Google Chrome: Google OS cornerstone?

Google Chrome

Today, Google announced it’s new web browser. In merely 48 hours, the Internet was drenched in all the hype caused by leaked comic book scans and screenshots an plenty of rumors, that in the end became true.

An hour and a few minutes have passed since the beta version of Google Chrome and it’s probably one of the most downloaded browsers in launch day, I dare say, like or close to Mozilla Firefox 3. This only proves that people love everything that’s Google related and that they trust Google.

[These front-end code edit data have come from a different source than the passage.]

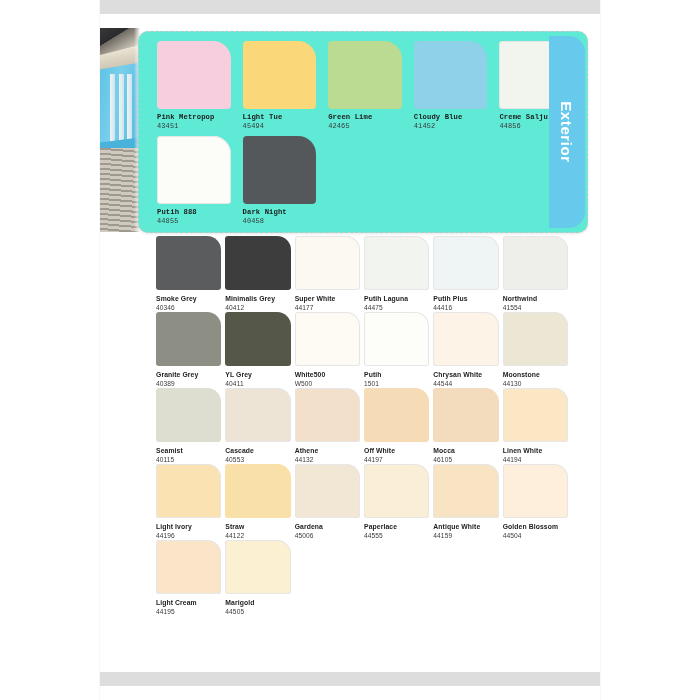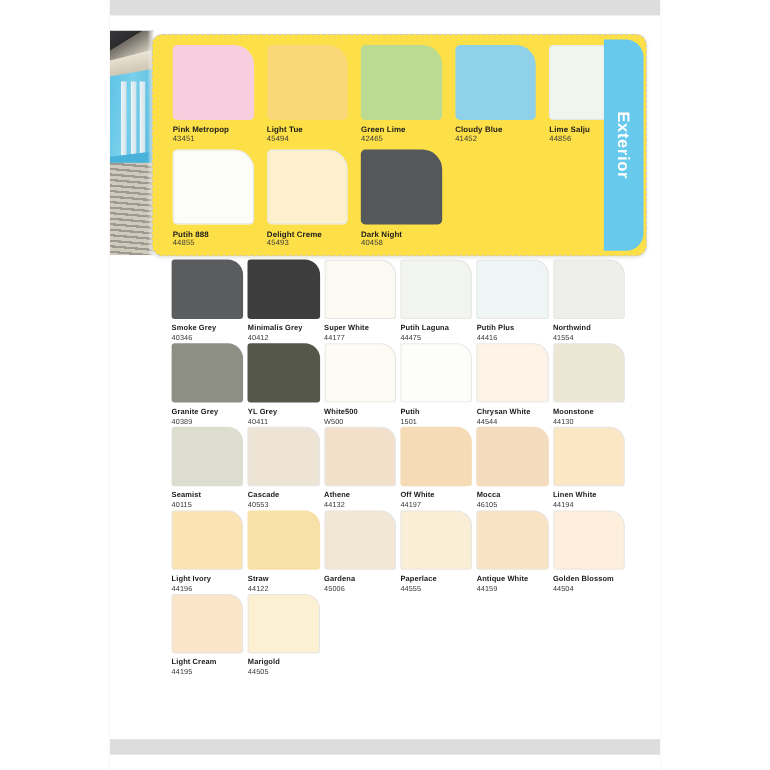"Pink Metropop" .card { background: #fde047 -> #5eead4; font-family: none -> Liberation Mono, monospace }
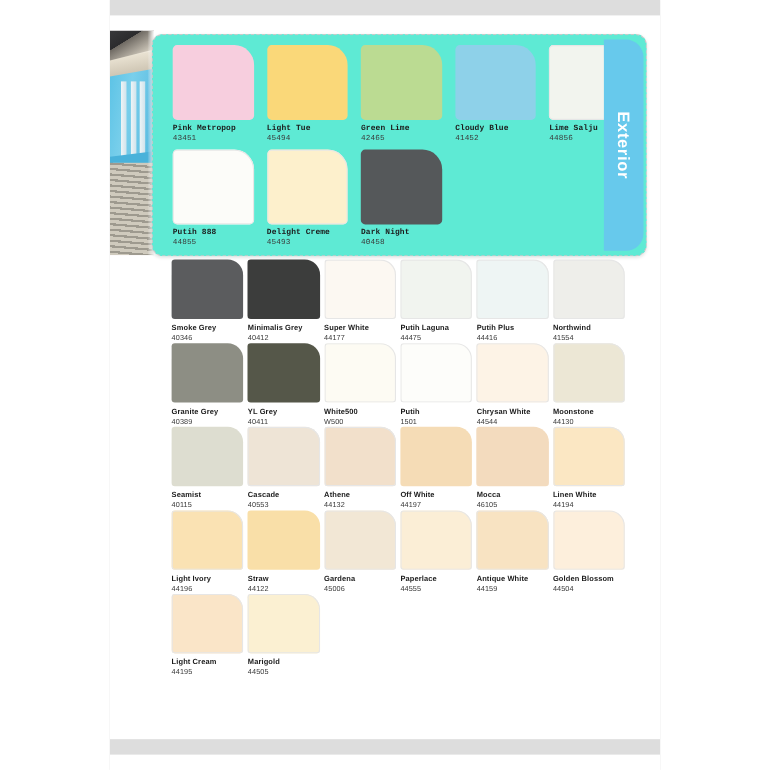"Lime Salju" div.nm { text: Lime -> Creme }
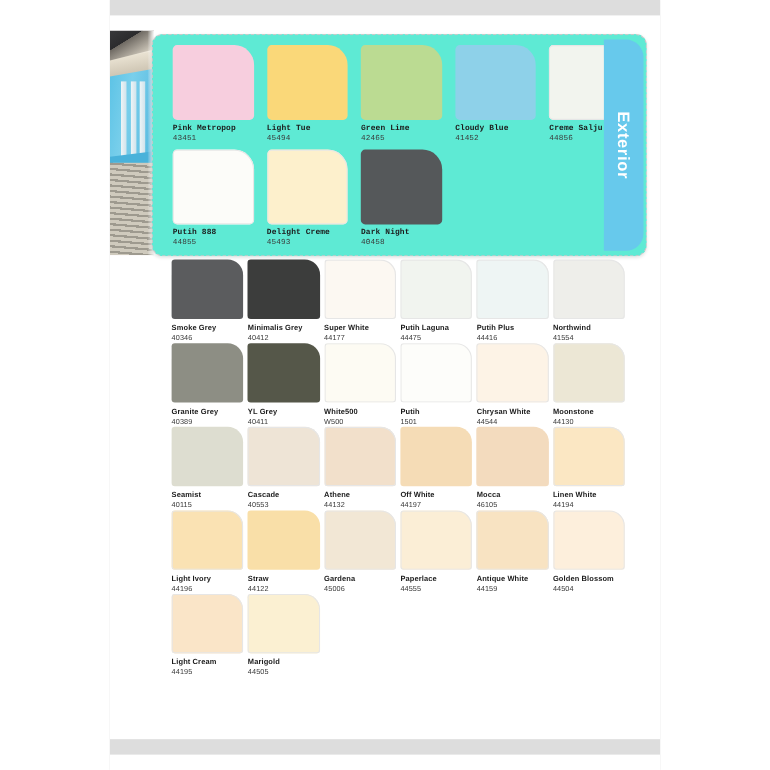"Delight Creme" div.sw { html: <div> <div></div> <div>Delight Creme</div> <div>45493</div> </div> -> none }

Google Chrome is like Google.com homepage page: simple and effective. The Chrome team mishmashed a few ideas from existing browsers, like Firefox and Opera, used Webkit (from Safari) and applied some ideas of their own for security and stability. I won’t go in details here, you can read a lot about that in the Google Chrome Comic. The result, from what I’ve tested, is a piece of software that will change the way that we’ll use the web. It’s easy to use for the common user, powerful, stable, very user friendly and fast.

But Google Chrome is not just a browser. It’s the cornerstone of a possible Google OS. I can imagine now a small linux distribution with a small footprint, loaded with Google apps like Google Earth, Picasa and a fully integrated Google Chrome, transforming all those webapps (Gmail, Google Tal, Calendar, etc…) we use into applications (through the Google Gears module in Chrome). Boot that from a USB pen drive and you have a portable OS, a thin client ready for the web, using the cloud for storage, etc… the applications are endless. You can already have this, with Firefox and few quirks, but I believe Google itself will create and optimize it’s own web OS.

After all, the web is Google’s business and, the more it can keep us online, the better.